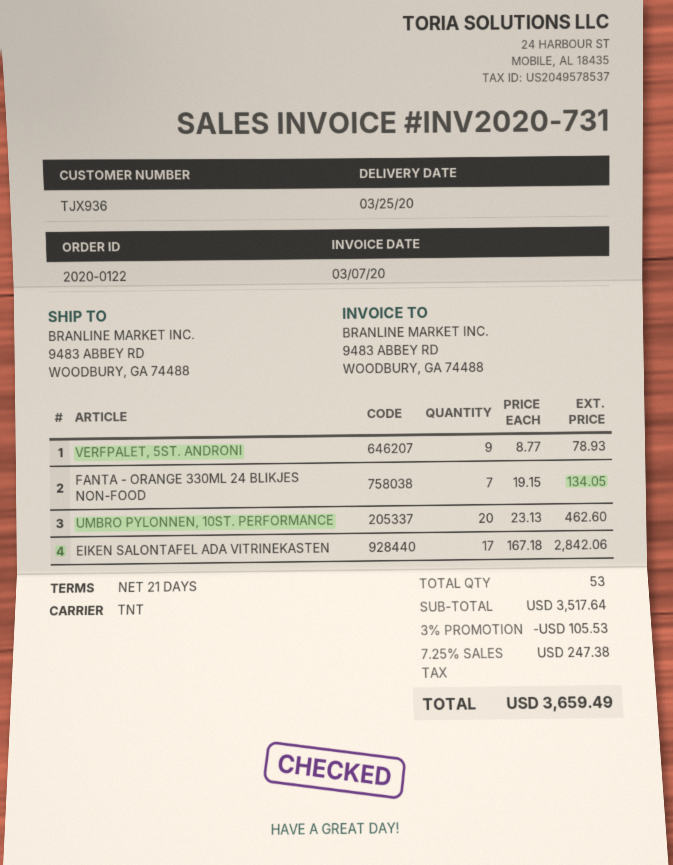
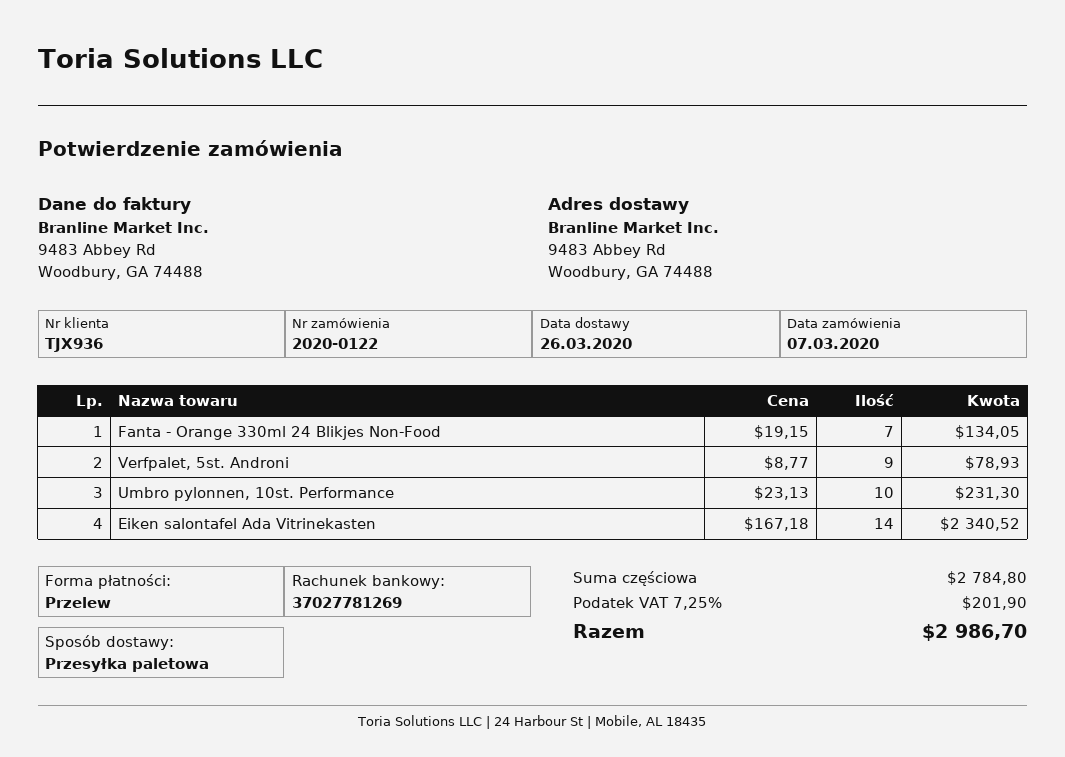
delivery date: 2020-03-25 -> 2020-03-26
shipping method: TNT -> pallet freight
UMBRO PYLONNEN, 10ST. PERFORMANCE: 20 x 23.13 = 462.60 -> 10 x 23.13 = 231.30
EIKEN SALONTAFEL ADA VITRINEKASTEN: 17 x 167.18 = 2842.06 -> 14 x 167.18 = 2340.52
subtotal: 3517.64 -> 2784.80
discount: 3% = 105.53 -> none
tax: 7.25% = 247.38 -> 7.25% = 201.90
total: 3659.49 -> 2986.70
════════════════════
**WHAT IS EXPECTED**
"UMBRO PYLONNEN, 10ST." marks the first line to print; reproduce that line and every line after it through the end of the listing above.

**FINISHED TASK**
UMBRO PYLONNEN, 10ST. PERFORMANCE: 20 x 23.13 = 462.60 -> 10 x 23.13 = 231.30
EIKEN SALONTAFEL ADA VITRINEKASTEN: 17 x 167.18 = 2842.06 -> 14 x 167.18 = 2340.52
subtotal: 3517.64 -> 2784.80
discount: 3% = 105.53 -> none
tax: 7.25% = 247.38 -> 7.25% = 201.90
total: 3659.49 -> 2986.70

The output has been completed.